▶ _WHAT THE TASK ASKS_: Return, exactly as written, the lines of the material from its top through the line with "- To ensure", keeping pictures out.

▶ _RECORDS SHOWN_:
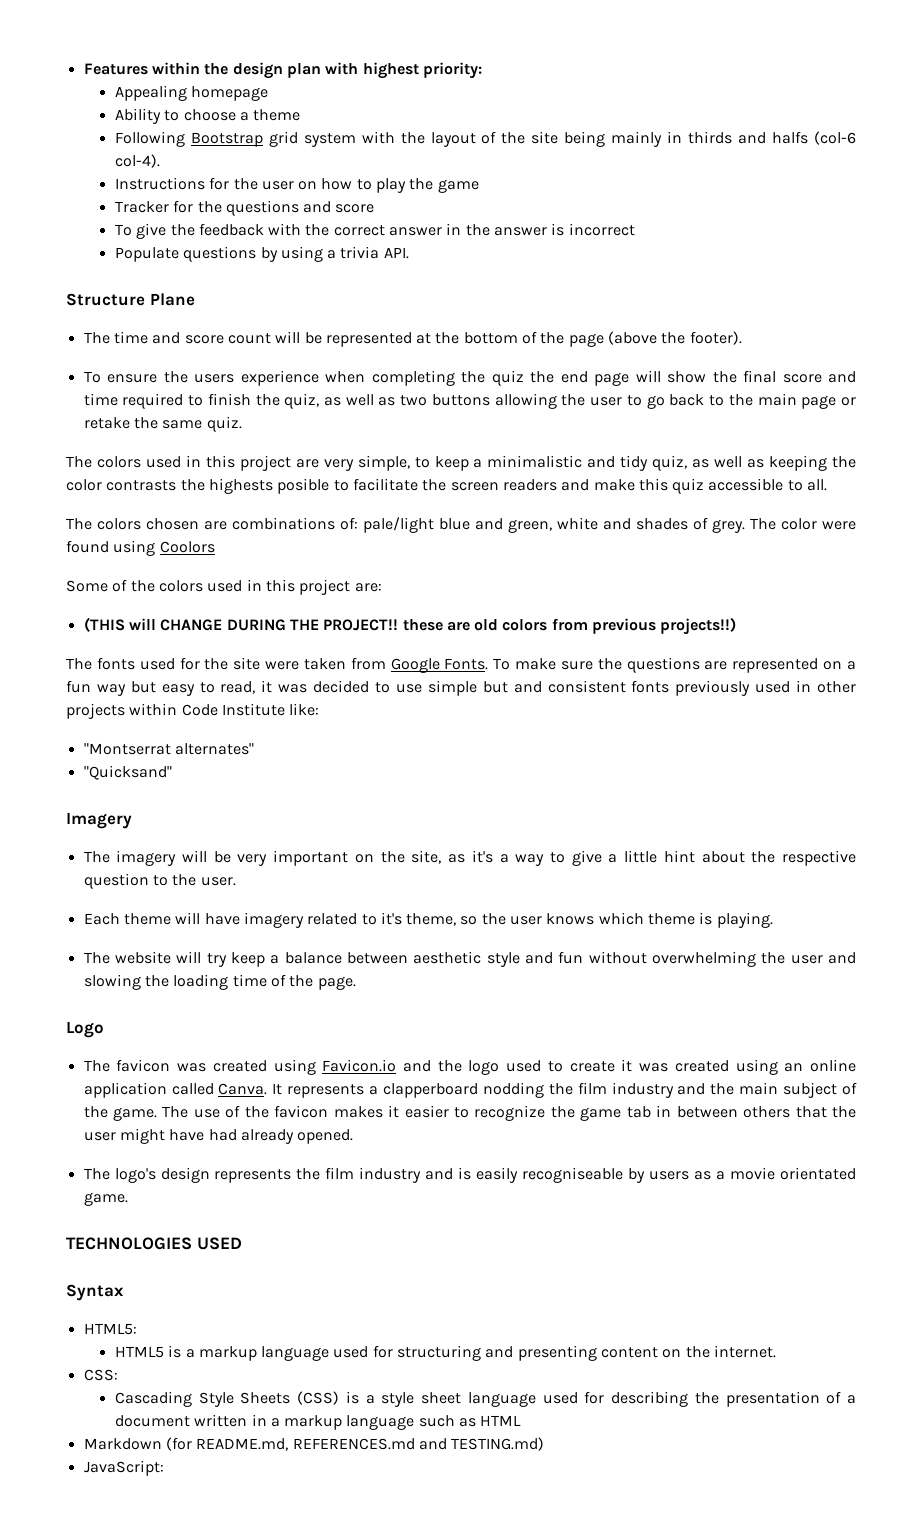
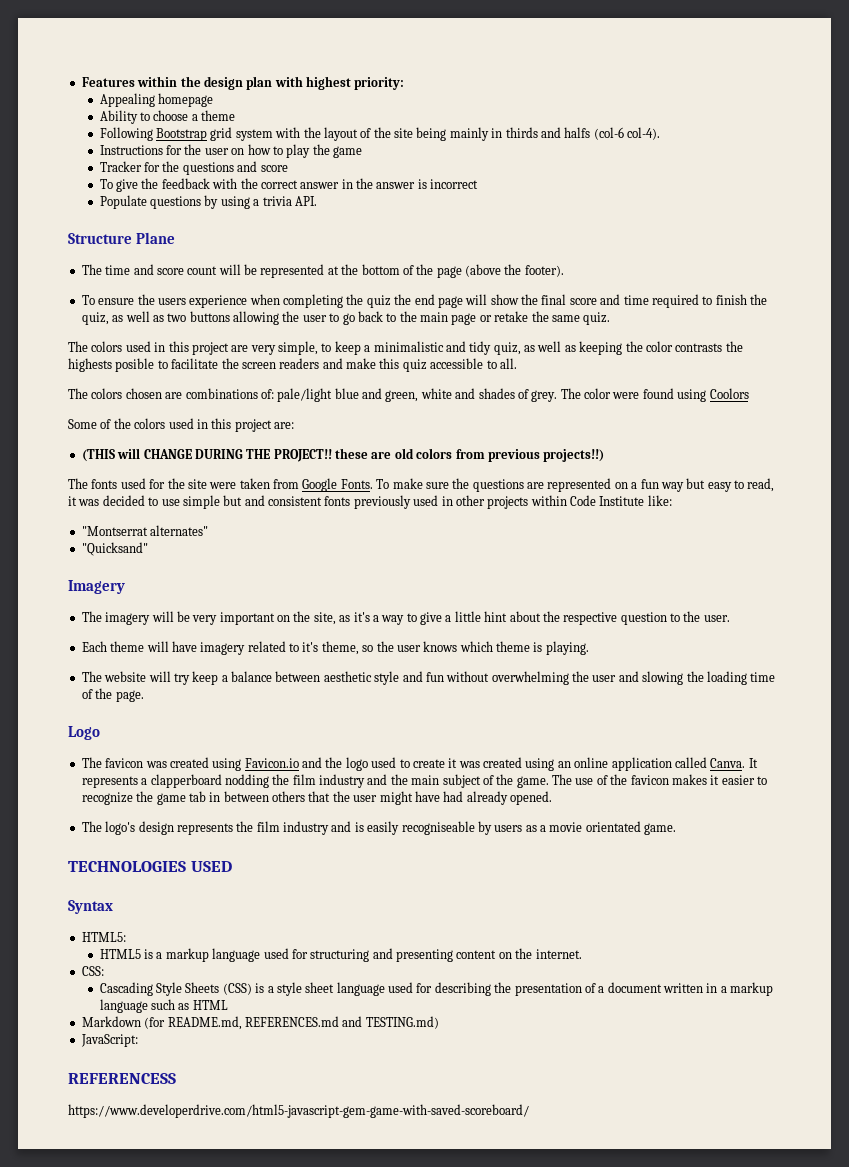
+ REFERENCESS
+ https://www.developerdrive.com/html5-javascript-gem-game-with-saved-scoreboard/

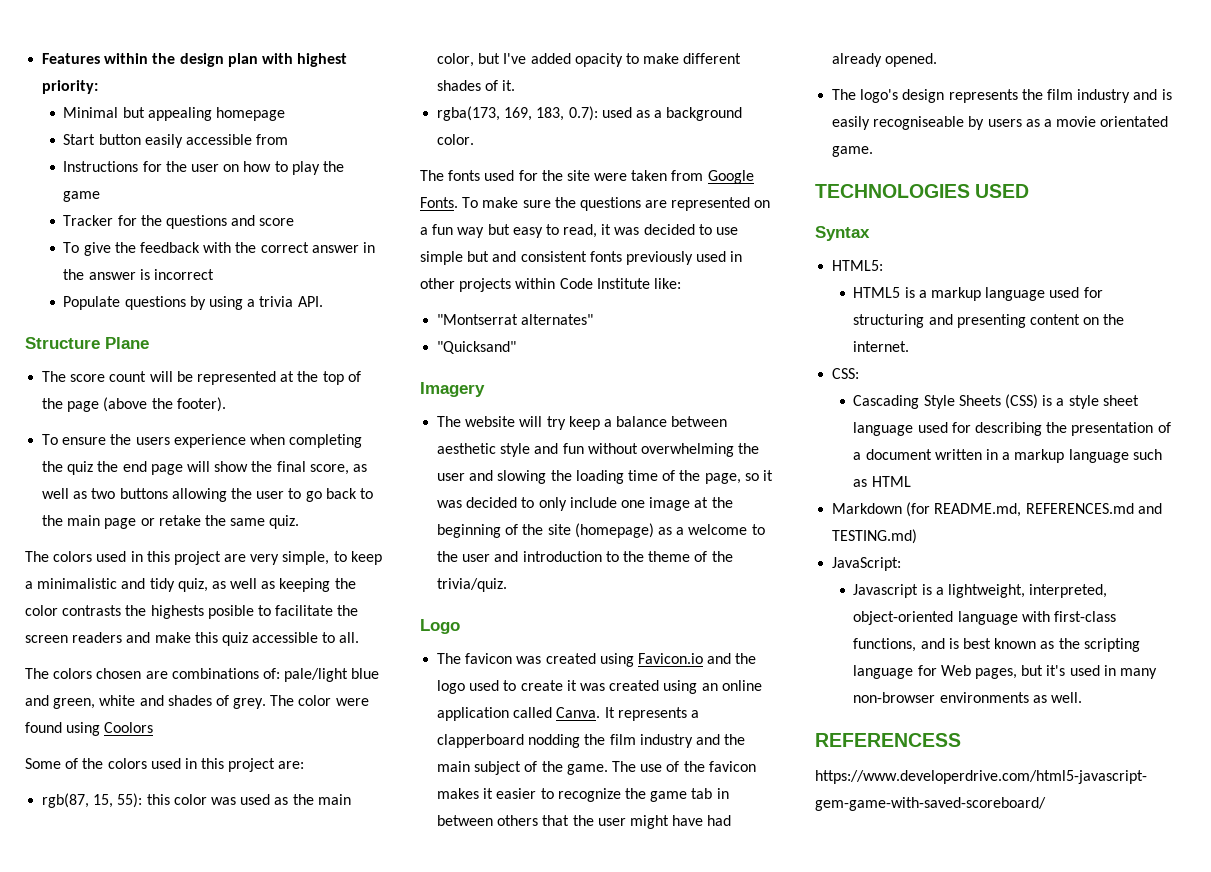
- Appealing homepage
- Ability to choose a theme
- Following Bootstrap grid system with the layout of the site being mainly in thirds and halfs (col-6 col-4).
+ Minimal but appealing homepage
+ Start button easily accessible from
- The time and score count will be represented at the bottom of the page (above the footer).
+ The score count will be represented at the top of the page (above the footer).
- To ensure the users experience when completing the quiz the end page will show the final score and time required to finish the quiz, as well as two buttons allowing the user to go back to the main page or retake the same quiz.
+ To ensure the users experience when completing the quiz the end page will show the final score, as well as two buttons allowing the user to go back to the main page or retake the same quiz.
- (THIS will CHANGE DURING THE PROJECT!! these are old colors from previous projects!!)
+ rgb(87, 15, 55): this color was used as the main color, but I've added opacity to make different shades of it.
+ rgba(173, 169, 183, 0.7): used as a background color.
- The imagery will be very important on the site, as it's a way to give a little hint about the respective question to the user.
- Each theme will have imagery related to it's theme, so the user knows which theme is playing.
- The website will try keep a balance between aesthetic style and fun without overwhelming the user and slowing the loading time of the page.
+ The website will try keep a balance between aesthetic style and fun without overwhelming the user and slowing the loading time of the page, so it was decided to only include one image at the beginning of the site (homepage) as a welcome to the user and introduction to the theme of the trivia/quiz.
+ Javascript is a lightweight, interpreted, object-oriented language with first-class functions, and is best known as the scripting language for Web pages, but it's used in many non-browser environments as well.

▶ _REPLY_:
+ REFERENCESS
+ https://www.developerdrive.com/html5-javascript-gem-game-with-saved-scoreboard/

- Appealing homepage
- Ability to choose a theme
- Following Bootstrap grid system with the layout of the site being mainly in thirds and halfs (col-6 col-4).
+ Minimal but appealing homepage
+ Start button easily accessible from
- The time and score count will be represented at the bottom of the page (above the footer).
+ The score count will be represented at the top of the page (above the footer).
- To ensure the users experience when completing the quiz the end page will show the final score and time required to finish the quiz, as well as two buttons allowing the user to go back to the main page or retake the same quiz.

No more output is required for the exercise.